**DATA FOR THIS TASK:**
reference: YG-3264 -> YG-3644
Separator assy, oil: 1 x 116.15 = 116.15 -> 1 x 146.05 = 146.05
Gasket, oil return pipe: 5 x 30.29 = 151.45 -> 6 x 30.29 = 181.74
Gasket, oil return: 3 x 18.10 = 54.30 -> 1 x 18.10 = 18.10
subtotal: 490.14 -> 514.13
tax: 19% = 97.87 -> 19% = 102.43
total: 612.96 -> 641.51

**YOUR OBJECTIVE:** Output must consist only of the listing's lines from the first through the line with "tax: 19% = 97.87 -> 19% = 102.43", reproduced word for word.

**OUTPUT OF THE EXERCISE:**
reference: YG-3264 -> YG-3644
Separator assy, oil: 1 x 116.15 = 116.15 -> 1 x 146.05 = 146.05
Gasket, oil return pipe: 5 x 30.29 = 151.45 -> 6 x 30.29 = 181.74
Gasket, oil return: 3 x 18.10 = 54.30 -> 1 x 18.10 = 18.10
subtotal: 490.14 -> 514.13
tax: 19% = 97.87 -> 19% = 102.43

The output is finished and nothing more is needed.